Member of the Tennessee House of Representatives from the 16th district
- Incumbent
- Assumed office January 12, 2021
- Preceded by: Bill Dunn

Personal details
- Born: Michele McCrary February 4, 1962 (age 64)
- Party: Republican
- Spouse: Michael Carringer
- Children: 2
- Education: University of Tennessee
- Website: House website Campaign website

= Michele Carringer =

American politician (born 1962)

Michele Carringer (born February 4, 1962) is an American politician who serves in the Tennessee House of Representatives from the 16th district as a member of the Republican Party. Before her tenure in the state house, she was a member of the Knox County Commission.

==Early life and education==
Carringer was born on February 4, 1962, to parents Jack and Irene McCrary. She is one of three siblings. In 1980, she graduated from Central High School where she was on the cheerleading squad. She later attended the University of Tennessee.

==Career==
Carringer works in advertising. In 2016, she ran and won an election to the Knox County Commission. Carringer is a member of the National Rifle Association.

== Tennessee House of Representatives (2021–present) ==

=== Elections ===
In 2020, Carringer ran for election to the Tennessee House of Representatives' 16th district, a Knox County district held by retiring member Bill Dunn. She faced and defeated Knox County School Board member Patti Bounds in the Republican primary, before beating Elizabeth Rowland in the general election. She was re-elected in 2022 and 2024.

=== Tenure ===
In 2023, Carringer signed U.S. Term Limits's pledge to support calling a constitutional convention for term limits on members of the United States Congress.

On March 30, 2023, Democratic representatives Gloria Johnson, Justin Jones, and Justin Pearson violated House decorum rules during a protest following a school shooting at The Covenant School in Nashville. Carringer voted to expel all three representatives for their role in the protest. Jones and Pearson were expelled, while Johnson was not.

In 2024, Carringer sponsored legislation allowing international medical graduates to obtain a temporary license to work and earn money at the hospital while finishing residency. The bill went into effect in January 2025.

In 2025, after the assassination of Charlie Kirk, Carringer called for the resignation of Tamar Shirinian, a University of Tennessee professor. Shirinian had commented on a friend's private social media post that "world is better off without [Kirk] in it." Several other Tennessee representatives also called for the firing of university professors critical of Kirk. Six months later, Carringer supported the "Charlie Kirk Act," strengthening free speech protections for professors on college campuses, while also allowing the suspension or expulsion of students walking out or protesting campus events. Carringer denied that her advocacy for the firing of Shirinian and her support for the bill were in conflict.
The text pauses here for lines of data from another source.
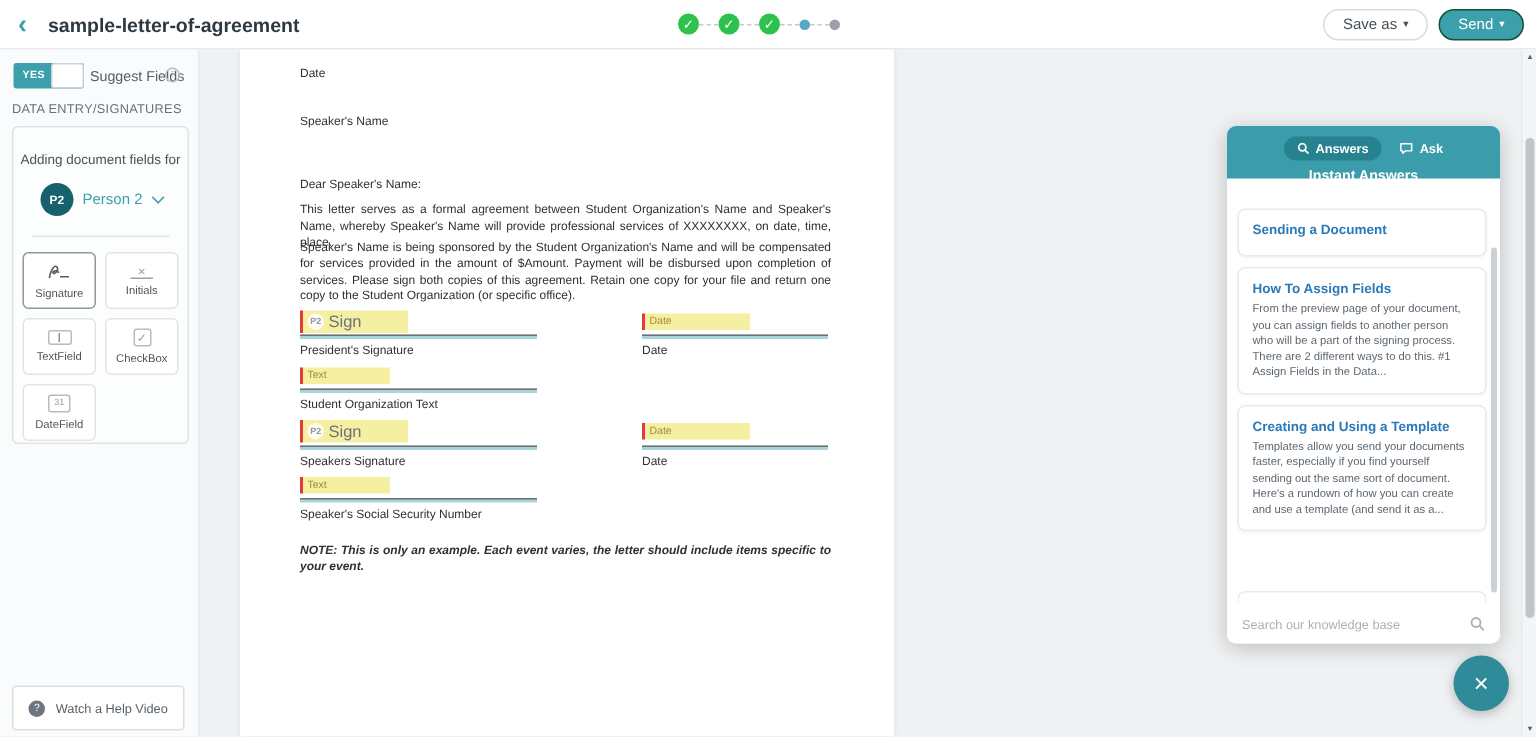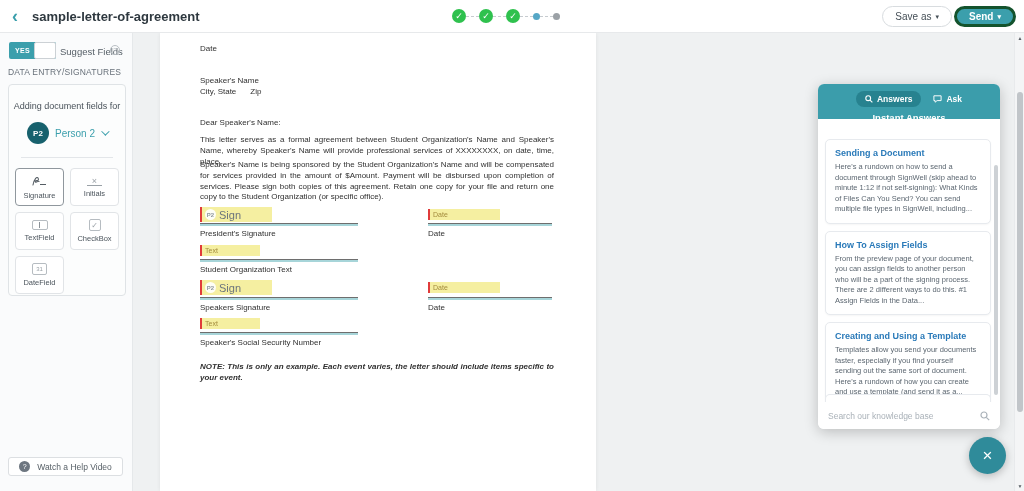--- a/index.html
+++ b/index.html
@@ -18,7 +18,7 @@
   .dot-gray { background:#9ba1a6; }
   .btn { position:absolute; top:6px; height:21px; border-radius:11px; font-size:10px; display:flex; align-items:center; justify-content:center; gap:4px; cursor:pointer; padding:0 12px; }
   .btn-saveas { right:72px; background:#fff; border:1px solid #d8dcdf; color:#454f57; }
-  .btn-send { right:8px; background:#3b9fac; border:3px solid #14532d; color:#fff;font-weight:bold; }
+  .btn-send { right:8px; background:#3b9fac; border:1px solid #14532d; color:#fff; }
   .caret { font-size:7px; line-height:1; }
 
   

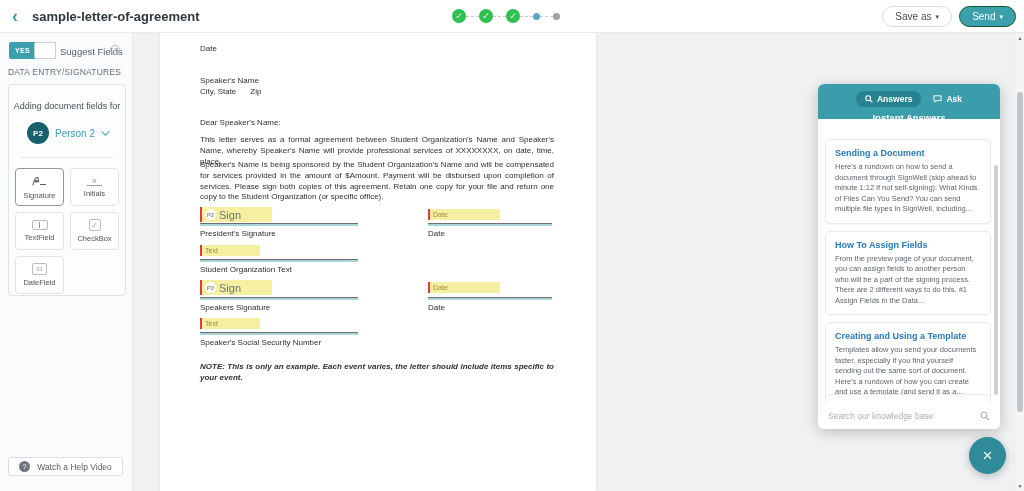--- a/index.html
+++ b/index.html
@@ -185,9 +185,6 @@
 
   <div class="dtext" style="top:43px;">
     <div>Speaker's Name</div>
-    <div>
-      <span>City, State</span><span class="zip-gap">Zip</span>
-    </div>
   </div>
 
   <div class="dtext just" style="top:102px;">This letter serves as a formal agreement between Student Organization's Name and Speaker's Name, whereby Speaker's Name will provide professional services of XXXXXXXX, on date, time, place.</div>

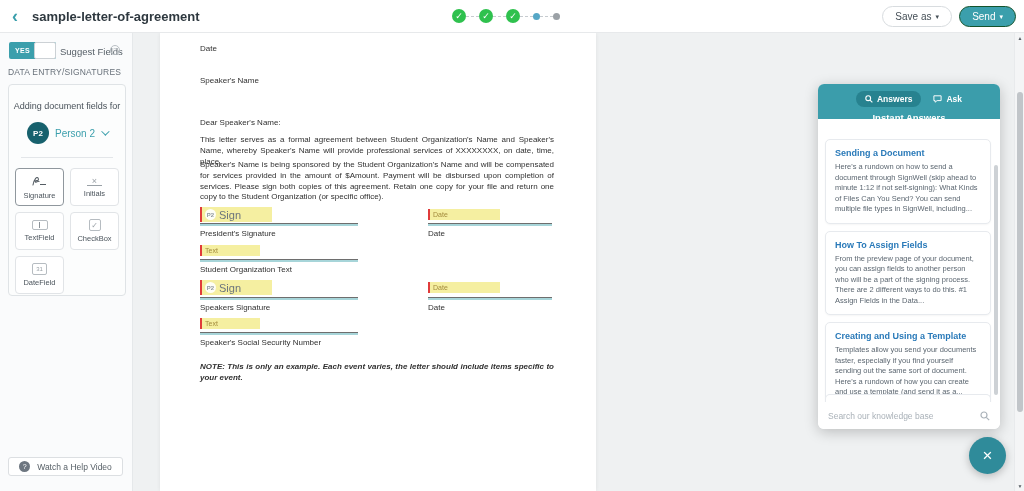--- a/index.html
+++ b/index.html
@@ -255,7 +255,6 @@
   <div class="panel-body">
     <div class="card">
       <div class="card-title">Sending a Document</div>
-      <div class="card-body">Here's a rundown on how to send a document through SignWell (skip ahead to minute 1:12 if not self-signing): What Kinds of Files Can You Send? You can send multiple file types in SignWell, including...</div>
     </div>
     <div class="card">
       <div class="card-title">How To Assign Fields</div>

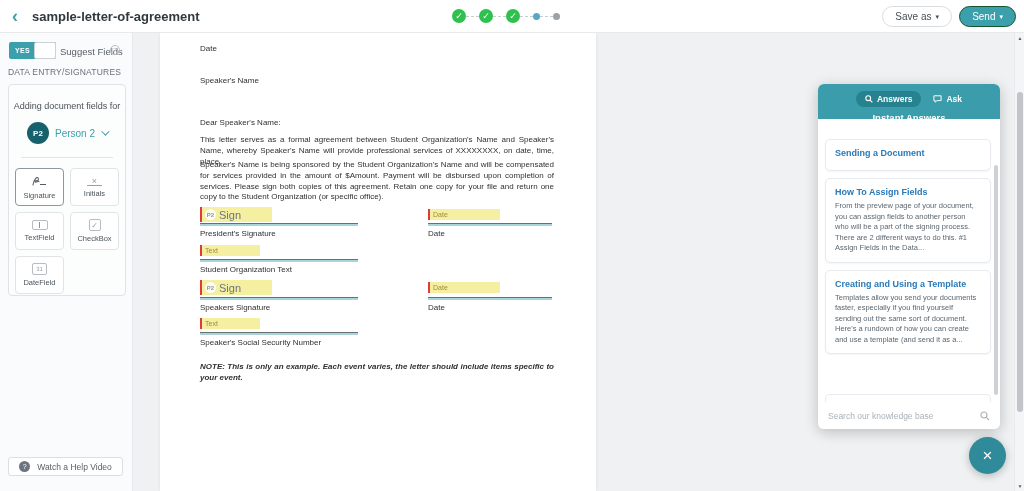--- a/index.html
+++ b/index.html
@@ -46,7 +46,7 @@
   .ic-text i { display:block; width:1px; height:6px; background:#8a9197; }
   .ic-check { width:12px; height:12px; font-size:8px; }
   .ic-date { width:15px; height:12px; font-size:6px; }
-  .help-btn { position:absolute; left:8px; top:424px; width:115px; height:19px; background:#fff; border:1px solid #dcdfe2; border-radius:3px; display:flex; align-items:center; justify-content:center; gap:7px; cursor:pointer; }
+  .help-btn { position:absolute; left:8px; top:424px; width:115px; height:30px; background:#fff; border:1px solid #dcdfe2; border-radius:3px; display:flex; align-items:center; justify-content:center; gap:7px; cursor:pointer; }
   .help-ic { width:11px; height:11px; border-radius:50%; background:#6d7680; color:#fff; font-size:7px; display:flex; align-items:center; justify-content:center; }
   .help-label { font-size:8.5px; color:#565f66; }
==== Committee assignments ====
Carringer's committee assignments are below:

- Chair, Population Health Subcommittee
- Member, Education Committee of Extraordinary Session
- Member, Health Committee
- Member, Immigration Committee of Extraordinary Session
- Member, State & Local Government Committee
- Member, Departments & Agencies Subcommittee

== Personal life ==
Carringer is married to Michael Carringer. She has two children. She is a Southern Baptist, and attends attends Sevier Heights Church in Knoxville.